With lithium mostly mined in Australia and South America and China dominating the supply chain, the environmental regulator’s decision could bolster Europe’s effort to secure independent supplies of the coveted resource.
The agency said the Barroso project in northern Portugal, which is owned by British group Savannah Resources, obtained a “positive declaration of environmental impact, under several conditions”.
The original proposal was “considerably modified” for the protection of waterways and biodiversity, the agency said in a statement.
Savannah Resources said the approval was a “key decision” allowing the project to move to the next stage of the environmental licensing process.
“This is an extremely important step forward, not only in the development of the Project, but also in the development of the lithium raw material industry in Portugal,” said Savannah chief executive Dale Ferguson.
Environmentalists and local residents opposed to the project in the rural area criticised the agency’s decision.

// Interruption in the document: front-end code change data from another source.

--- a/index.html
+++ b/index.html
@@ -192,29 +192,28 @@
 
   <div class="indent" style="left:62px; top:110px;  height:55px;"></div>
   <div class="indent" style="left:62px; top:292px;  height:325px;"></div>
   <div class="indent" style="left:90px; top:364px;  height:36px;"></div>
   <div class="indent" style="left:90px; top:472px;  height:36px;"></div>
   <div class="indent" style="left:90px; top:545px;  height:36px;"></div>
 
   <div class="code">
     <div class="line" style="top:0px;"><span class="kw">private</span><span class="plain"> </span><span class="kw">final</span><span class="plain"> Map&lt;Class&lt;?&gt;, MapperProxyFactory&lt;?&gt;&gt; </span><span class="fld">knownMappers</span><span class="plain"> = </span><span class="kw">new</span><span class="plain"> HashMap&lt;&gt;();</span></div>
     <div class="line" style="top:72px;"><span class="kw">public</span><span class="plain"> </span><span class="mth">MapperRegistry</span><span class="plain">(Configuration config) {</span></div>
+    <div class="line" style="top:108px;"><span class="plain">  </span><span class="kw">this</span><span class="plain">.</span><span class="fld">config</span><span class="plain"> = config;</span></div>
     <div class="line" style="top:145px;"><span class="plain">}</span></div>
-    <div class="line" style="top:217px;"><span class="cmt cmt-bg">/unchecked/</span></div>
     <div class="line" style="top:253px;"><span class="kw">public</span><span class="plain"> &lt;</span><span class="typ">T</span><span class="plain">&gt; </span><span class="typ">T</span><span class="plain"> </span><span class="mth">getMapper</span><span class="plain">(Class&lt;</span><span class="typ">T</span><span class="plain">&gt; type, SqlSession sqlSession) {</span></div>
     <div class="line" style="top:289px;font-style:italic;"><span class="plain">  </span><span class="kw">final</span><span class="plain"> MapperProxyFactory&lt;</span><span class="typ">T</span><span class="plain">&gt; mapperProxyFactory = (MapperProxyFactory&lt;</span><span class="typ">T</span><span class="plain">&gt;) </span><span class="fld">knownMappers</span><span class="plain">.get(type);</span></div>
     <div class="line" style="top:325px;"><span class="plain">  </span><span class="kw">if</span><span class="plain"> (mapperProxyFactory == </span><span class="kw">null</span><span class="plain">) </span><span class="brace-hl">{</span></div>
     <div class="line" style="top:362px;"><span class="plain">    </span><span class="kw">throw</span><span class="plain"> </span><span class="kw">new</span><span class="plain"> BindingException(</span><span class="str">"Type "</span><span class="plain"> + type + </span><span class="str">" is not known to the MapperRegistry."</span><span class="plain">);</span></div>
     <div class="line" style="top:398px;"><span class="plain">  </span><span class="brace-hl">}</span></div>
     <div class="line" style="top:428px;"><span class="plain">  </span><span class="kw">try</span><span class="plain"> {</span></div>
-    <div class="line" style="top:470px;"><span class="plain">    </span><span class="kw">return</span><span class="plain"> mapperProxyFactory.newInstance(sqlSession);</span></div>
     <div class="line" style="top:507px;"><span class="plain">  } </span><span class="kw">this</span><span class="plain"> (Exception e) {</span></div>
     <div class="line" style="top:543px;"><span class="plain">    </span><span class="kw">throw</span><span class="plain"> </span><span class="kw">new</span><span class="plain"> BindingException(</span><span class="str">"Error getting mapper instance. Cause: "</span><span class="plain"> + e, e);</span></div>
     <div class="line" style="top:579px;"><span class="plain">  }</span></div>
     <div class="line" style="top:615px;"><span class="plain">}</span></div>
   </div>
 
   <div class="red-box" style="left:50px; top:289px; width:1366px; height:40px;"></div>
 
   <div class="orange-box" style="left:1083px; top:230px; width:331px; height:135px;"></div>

The chosen site “is not good” given its location near inhabited areas and “pollution risks”, said Francisco Ferreira, president of Zero, an environmental group.
Environment Minister Duarte Cordeiro sought to ease concerns, saying the agency’s decision will “minimise the impact on the environment”.

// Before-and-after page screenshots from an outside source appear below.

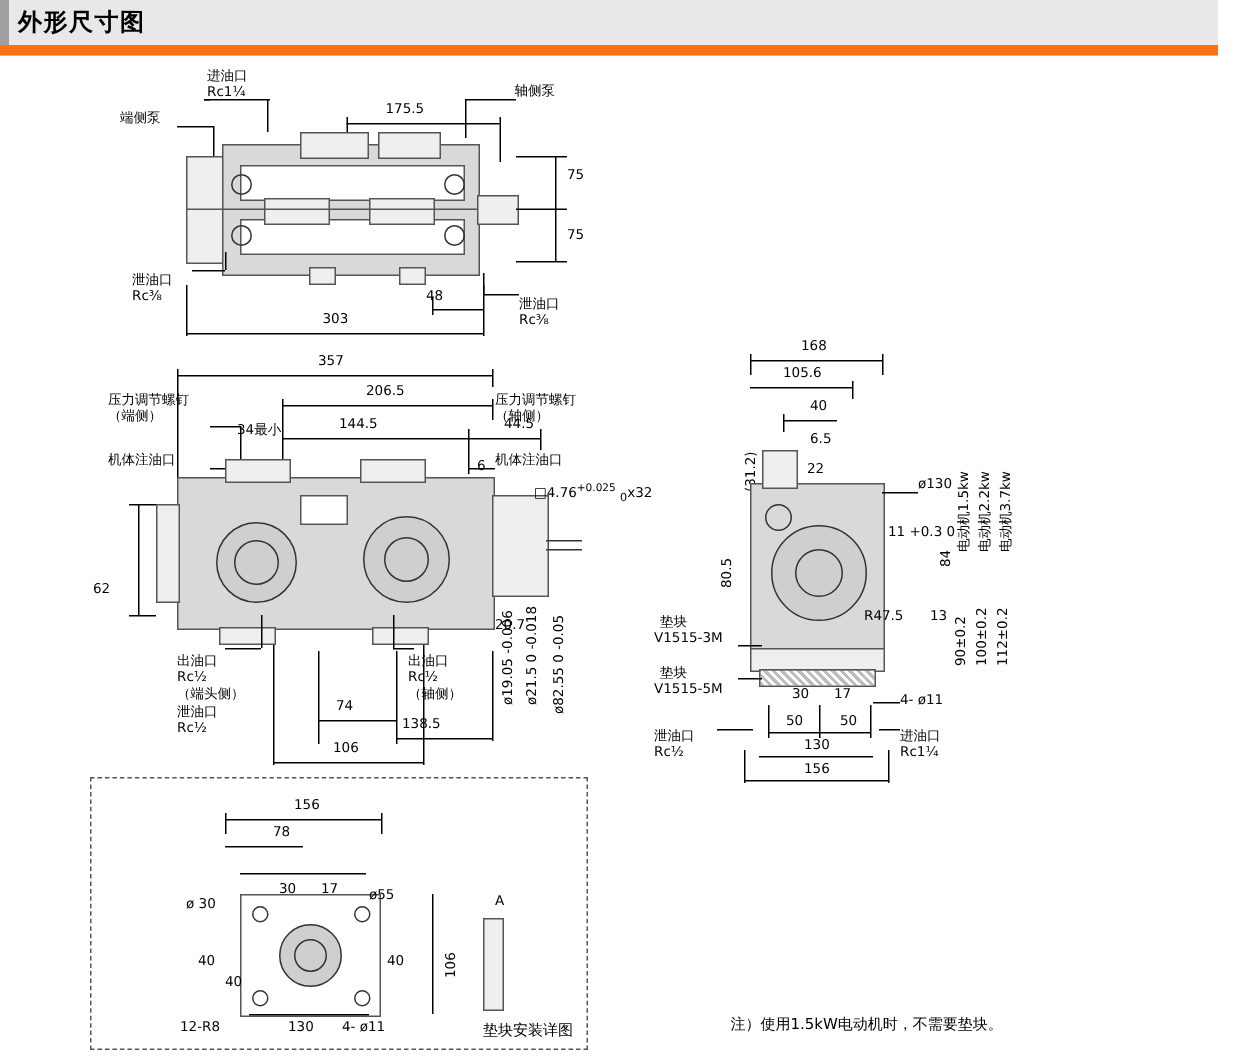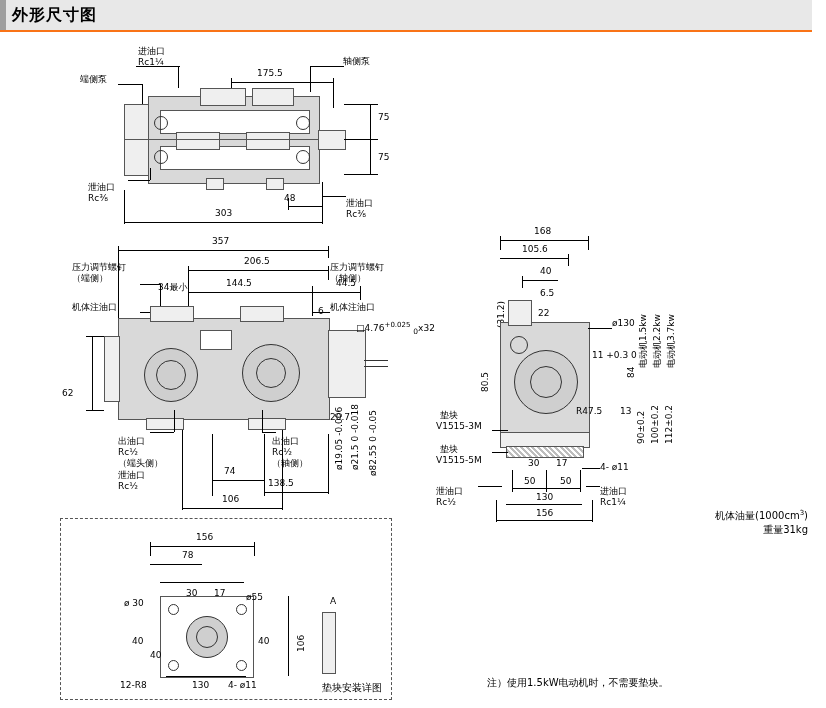--- a/index.html
+++ b/index.html
@@ -9,21 +9,21 @@
     font-family:"DejaVu Sans","Liberation Sans",sans-serif;
     color:#000;
     position:relative;
     overflow:hidden;
   }
   .page{position:relative;width:826px;height:708px;}
 
   
   .titlebar{
     position:absolute;left:0;top:0;width:812px;height:30px;
-    background:#e8e8e8;border-bottom:2px solid #f97316;
+    background:#e8e8e8;border-bottom:7px solid #f97316;
   }
   .titlebar .tstripe{
     position:absolute;left:0;top:0;width:6px;height:30px;background:#9f9f9f;
   }
   .title-text{
     position:absolute;left:12px;top:5px;font-size:16px;font-weight:bold;letter-spacing:1px;
   }
 
   
   .lbl{position:absolute;font-size:9px;line-height:11px;white-space:nowrap;}
@@ -315,24 +315,20 @@
 
     <div class="lbl" style="left:436px;top:486px;">泄油口</div>
     <div class="lbl" style="left:436px;top:497px;">Rc½</div>
     <div class="ln hl" style="left:478px;top:486px;width:24px;"></div>
 
     <div class="lbl" style="left:600px;top:486px;">进油口</div>
     <div class="lbl" style="left:600px;top:497px;">Rc1¼</div>
     <div class="ln hl" style="left:586px;top:486px;width:14px;"></div>
   </div>
 
-  <div class="oilnote">
-    <span>机体油量(1000cm</span><sup>3</sup><span>)</span><br>
-    <span>重量31kg</span>
-  </div>
 
   <div class="detailframe"></div>
   <div>
 
     <div class="dim" style="left:196px;top:532px;">156</div>
     <div class="ln hl" style="left:150px;top:546px;width:104px;"></div>
     <div class="ln vl" style="left:150px;top:542px;height:14px;"></div>
     <div class="ln vl" style="left:254px;top:542px;height:14px;"></div>
 
     <div class="dim" style="left:182px;top:550px;">78</div>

In addition to the Savannah project near the town of Boticas, Portuguese firm Lusorecursos is planning its own in the neighbouring town of Montalegre while the government has launched an international tender for offers to prospect for lithium in six regions of Portugal.
The European Union is racing to build up its own supply chain to produce electric vehicles, from mining raw materials to building battery factories — as it has set a 2035 deadline to phase out the sale of new fossil fuel vehicles.